Your instructions | Your job is to return every line of the listing holding the string "status".

________

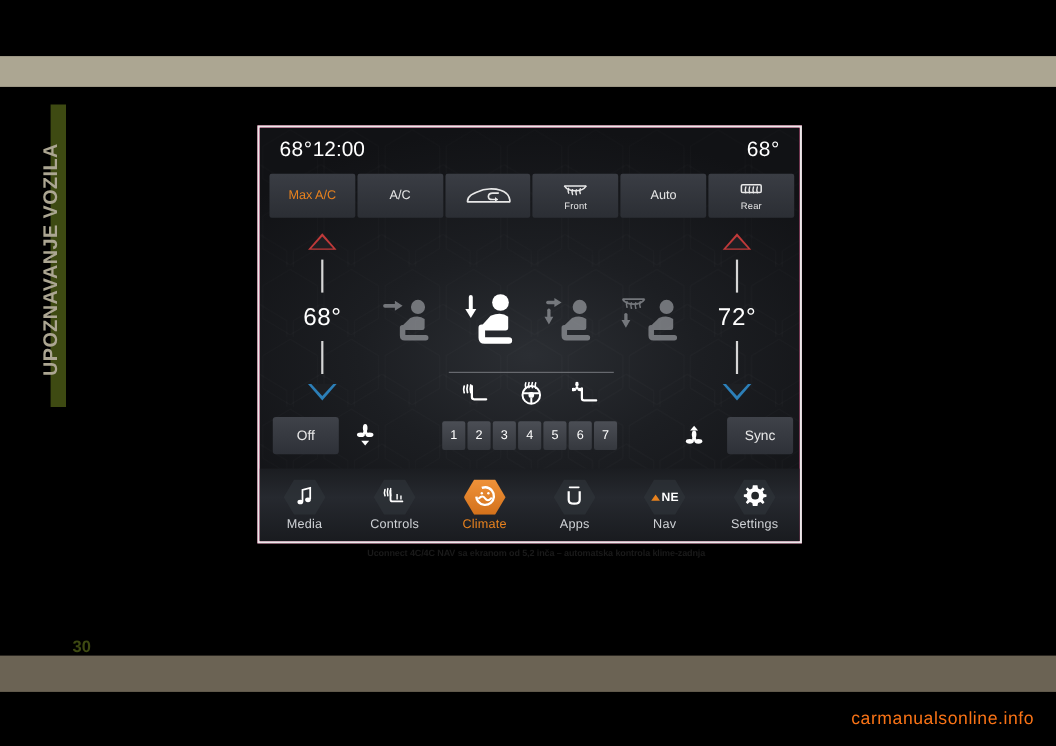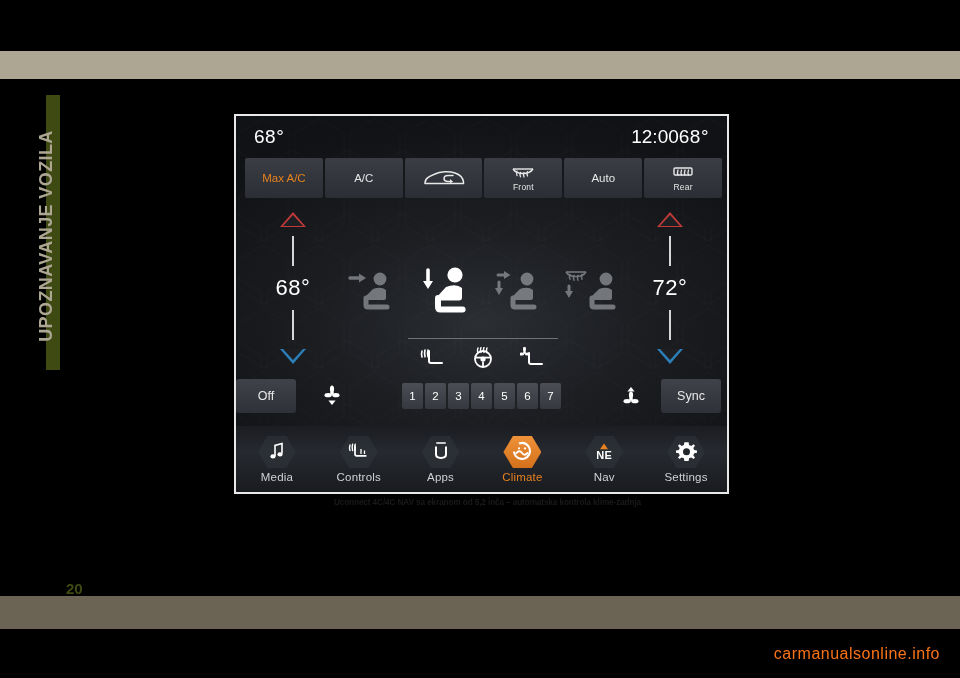--- a/index.html
+++ b/index.html
@@ -78,21 +78,21 @@
   }
 
   
   .status-row {
     position: absolute; left: 0; top: 0; width: 100%; height: 42px;
     display: flex; align-items: center;
     padding: 0 18px;
     color: #fff;
   }
   .status-temp { font-size: 19px; letter-spacing: .5px; }
-  .status-clock { flex: 1; text-align: right; font-size: 19px; }
+  .status-clock { flex: 1; text-align: left; font-size: 19px; }
 
   
   .topbar {
     position: absolute; left: 9px; top: 42px;
     width: 477px; height: 40px;
     display: flex;
     gap: 2px;
   }
   .topbtn {
     flex: 1;
@@ -219,21 +219,21 @@
 </style>
 </head>
 <body>
 
 <div class="band-top"></div>
 <div class="band-bottom"></div>
 
 <div class="sidebar-tab"></div>
 <div class="sidebar-label">UPOZNAVANJE VOZILA</div>
 
-<div class="page-number">20</div>
+<div class="page-number">30</div>
 
 <div class="watermark">carmanualsonline.info</div>
 
 <div class="figure-caption">Uconnect 4C/4C NAV sa ekranom od 5,2 inča – automatska kontrola klime-zadnja</div>
 
 <div class="screen">
   <div class="screen-inner"></div>
 
   <svg class="hexbg" viewBox="0 0 495 380" preserveAspectRatio="none">
     <defs>
@@ -400,21 +400,21 @@
             <ellipse cx="2.9" cy="1.6" rx="2.6" ry="1.5"></ellipse>
             <ellipse cx="-2.9" cy="1.6" rx="2.6" ry="1.5"></ellipse>
             <circle cx="0" cy="0" r="1.4"></circle>
           </g>
         </svg>
       </span>
     </div>
   </div>
 
   <div class="fanrow">
-    <div style="width:72px;display:flex;justify-content:flex-start;">
+    <div style="width:72px;display:flex;justify-content:flex-end;">
       <div class="pillbtn">
         <span>Off</span>
       </div>
     </div>
 
     <div style="width:48px;display:flex;justify-content:center;">
       <span class="fan-glyph">
         <svg width="18" height="22" viewBox="0 0 18 22">
           <g fill="#ffffff" transform="translate(9,8)">
             <ellipse cx="0" cy="-4" rx="2.1" ry="3.6"></ellipse>
@@ -481,54 +481,54 @@
           <span class="hexshape"></span>
         <span>
           <svg width="22" height="20" viewBox="0 0 22 20" style="position:relative">
             <path d="M7 5 l0 8 q0 1.8 1.8 1.8 l9 0" fill="none" stroke="#ffffff" stroke-width="1.7" stroke-linecap="round"></path>
             <path d="M2 4 q-1 2.8 0 5.6 M4.6 3.2 q-1 3.2 0 6.4 M7.2 3.2 q-1 3.2 0 6.4" fill="none" stroke="#ffffff" stroke-width="1.4" stroke-linecap="round"></path>
             <path d="M13 8 l0 5 M16.5 9.5 l0 3.5" stroke="#ffffff" stroke-width="1.3"></path>
           </svg>
         </span>
       </span>
       <span class="navlabel">Controls</span>
-    </div>
-
-    <div class="navitem">
-      <span class="hex">
-          <span class="hexshape"></span>
-        <span>
-          <svg width="18" height="20" viewBox="0 0 18 20" style="position:relative">
-            <path d="M4.8 2 L13.2 2" stroke="#ffffff" stroke-width="1.5" stroke-linecap="round"></path>
-            <path d="M4 5.5 L4 13.5 q0 3.4 5 3.4 q5 0 5-3.4 L14 5.5" fill="none" stroke="#ffffff" stroke-width="2"></path>
-          </svg>
-        </span>
-      </span>
-      <span class="navlabel">Apps</span>
     </div>
 
     <div class="navitem active">
       <span class="hex">
           <span class="hexshape"></span>
         <span>
           <svg width="22" height="22" viewBox="0 0 22 22" style="position:relative">
             <circle cx="11" cy="11" r="8" fill="none" stroke="#ffffff" stroke-width="2.2" stroke-dasharray="30 10" transform="rotate(-40 11 11)"></circle>
             <path d="M5.5 13 q3-3.4 5.5 0 q2.5 3.4 5.5 0" fill="none" stroke="#ffffff" stroke-width="1.9" stroke-linecap="round"></path>
             <circle cx="8" cy="8.4" r="1.1" fill="#ffffff"></circle>
             <circle cx="14" cy="8.4" r="1.1" fill="#ffffff"></circle>
           </svg>
         </span>
       </span>
       <span class="navlabel">Climate</span>
     </div>
 
     <div class="navitem">
       <span class="hex">
           <span class="hexshape"></span>
-        <span style="position:relative;display:flex;flex-direction:column;align-items:center;">
+        <span>
+          <svg width="18" height="20" viewBox="0 0 18 20" style="position:relative">
+            <path d="M4.8 2 L13.2 2" stroke="#ffffff" stroke-width="1.5" stroke-linecap="round"></path>
+            <path d="M4 5.5 L4 13.5 q0 3.4 5 3.4 q5 0 5-3.4 L14 5.5" fill="none" stroke="#ffffff" stroke-width="2"></path>
+          </svg>
+        </span>
+      </span>
+      <span class="navlabel">Apps</span>
+    </div>
+
+    <div class="navitem">
+      <span class="hex">
+          <span class="hexshape"></span>
+        <span style="position:relative;display:flex;align-items:center;">
           <svg width="10" height="7" viewBox="0 0 10 7" style="margin-bottom:-1px">
             <path d="M5 0.5 L9 6.2 L1 6.2 Z" fill="#E8821E"></path>
           </svg>
           <span style="color:#fff;font-size:11px;font-weight:bold;letter-spacing:.3px;">NE</span>
         </span>
       </span>
       <span class="navlabel">Nav</span>
     </div>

________

Response box |
   .status-row {
   .status-temp { font-size: 19px; letter-spacing: .5px; }
-  .status-clock { flex: 1; text-align: right; font-size: 19px; }
+  .status-clock { flex: 1; text-align: left; font-size: 19px; }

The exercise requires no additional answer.